The Biden administration released a draft version of what’s called the gainful employment rule in May. The plan aims to ensure students who spend significant time and money in proprietary programs reap benefits, like a sound job.
These career programs must demonstrate that their graduates earn more than the student loan debt they’ve incurred. Graduates can pay no more than 8% of their annual earnings toward debt, or no more than 20% of the earnings that the department considers discretionary, under the rule.
Colleges that flunk this debt-to-earnings test could lose access to federal aid, without which they likely can’t operate.
However, the for-profit sector is arguing the rule unfairly targets those institutions. It made those same complaints about the original gainful employment rule issued by the Obama administration in 2014, which the Trump White House rescinded five years later.
“Once again, the Department has rushed the process, overlooking critical issues, to hastily implement and weaponize a final Gainful Employment rule against for-profit institutions,” Jason Altmire, president and CEO of a group representing for-profits, Career Education Colleges and Universities, said in a statement Wednesday.
“The Department continues to put its thumb on the scale to circumvent established procedures and advance a partisan rule that fails to protect the vast majority of students,” Altmire said.
What does the rule do?
The final rule, which takes effect July 1, 2024, also dictates that for-profit colleges pass an “earnings premium test,” essentially judging whether at least half of their graduates have earnings higher than someone with just a high school diploma in their state.
Institutions that fail either this test or the debt-to-earnings ratio twice in a three-year period will lose access to federal aid.
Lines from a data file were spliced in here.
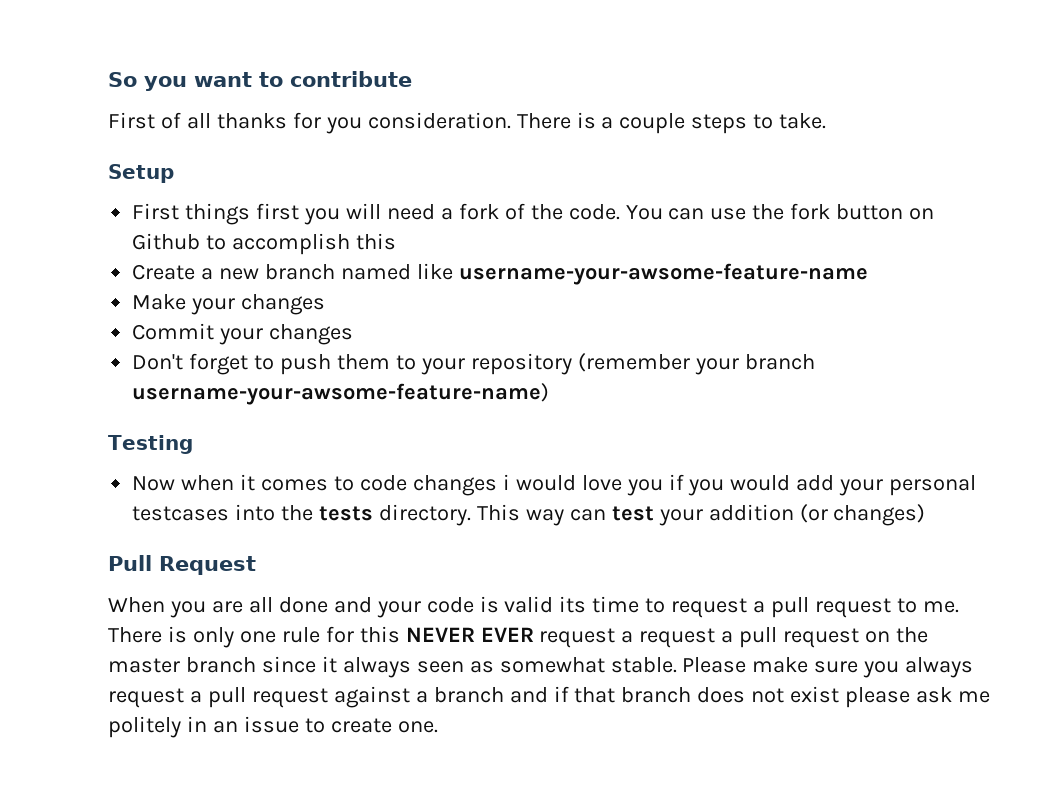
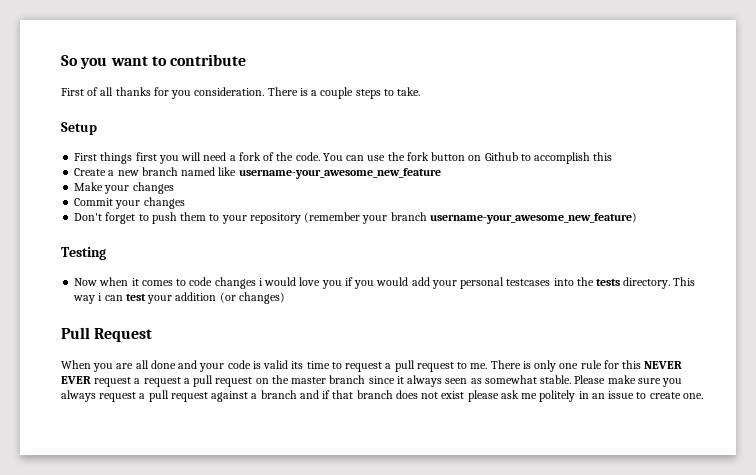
- Create a new branch named like username-your-awsome-feature-name
+ Create a new branch named like username-your_awesome_new_feature
- Don't forget to push them to your repository (remember your branch username-your-awsome-feature-name)
+ Don't forget to push them to your repository (remember your branch username-your_awesome_new_feature)
- This way can test your addition (or changes)
+ This way i can test your addition (or changes)

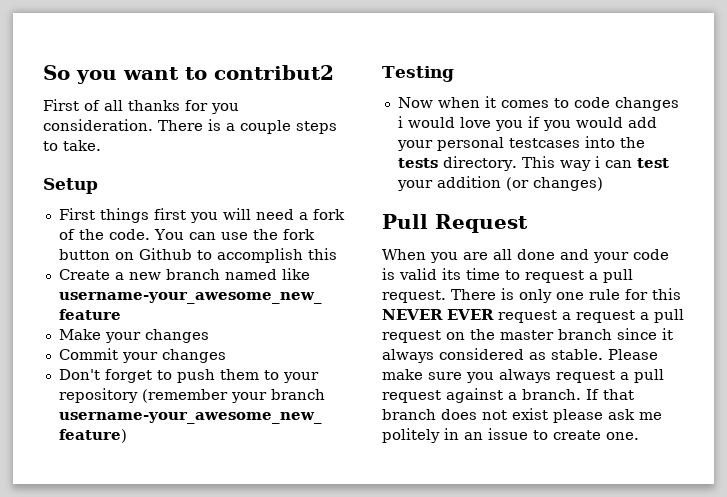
- So you want to contribute
+ So you want to contribut2
- When you are all done and your code is valid its time to request a pull request to me.
+ When you are all done and your code is valid its time to request a pull request.
- There is only one rule for this NEVER EVER request a request a pull request on the master branch since it always seen as somewhat stable.
+ There is only one rule for this NEVER EVER request a request a pull request on the master branch since it always considered as stable.
- Please make sure you always request a pull request against a branch and if that branch does not exist please ask me politely in an issue to create one.
+ Please make sure you always request a pull request against a branch. If that branch does not exist please ask me politely in an issue to create one.

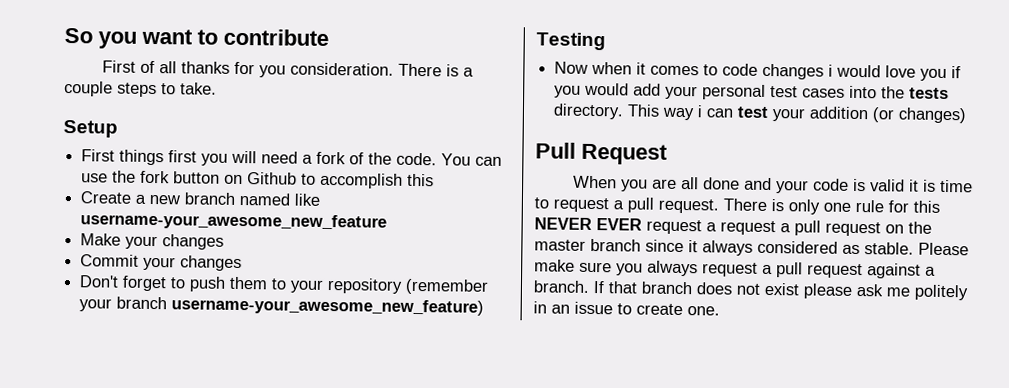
- So you want to contribut2
+ So you want to contribute
- Now when it comes to code changes i would love you if you would add your personal testcases into the tests directory.
+ Now when it comes to code changes i would love you if you would add your personal test cases into the tests directory.
- When you are all done and your code is valid its time to request a pull request.
+ When you are all done and your code is valid it is time to request a pull request.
“We are fixing a broken system and making sure that students know, before they take out loans, when college programs have a history of leaving graduates with high debts, low earnings, and poor career prospects,” U.S. Education Secretary Miguel Cardona said in a statement Wednesday.
The rule also contains provisions that the Biden administration said will result in prospective college students and their families getting the “most detailed information ever available about what they are likely to pay out-of-pocket for programs.”
Under the new policy, all colleges — even public institutions and private nonprofits — will need to disclose data such as tuition costs and other expenses, as well as the amount graduates typically have borrowed. The Education Department will publish this data online.
Prospective students also will need to acknowledge, per the rule, the risks of enrolling in a career program that could leave them saddled with debt.
A recent analysis by left-aligned think tank The Century Foundation found the draft version of the gainful employment rule would "direct students to programs that produce higher earnings and lower debt burdens.”
Researchers estimated that students who would transfer out of failing programs and into more successful ones would see their annual earnings rise by 45% — from $21,600 to $31,500 on average.
The Education Department said Wednesday that the new rule will protect about 700,000 students who would otherwise have enrolled in almost 1,700 low-performing programs.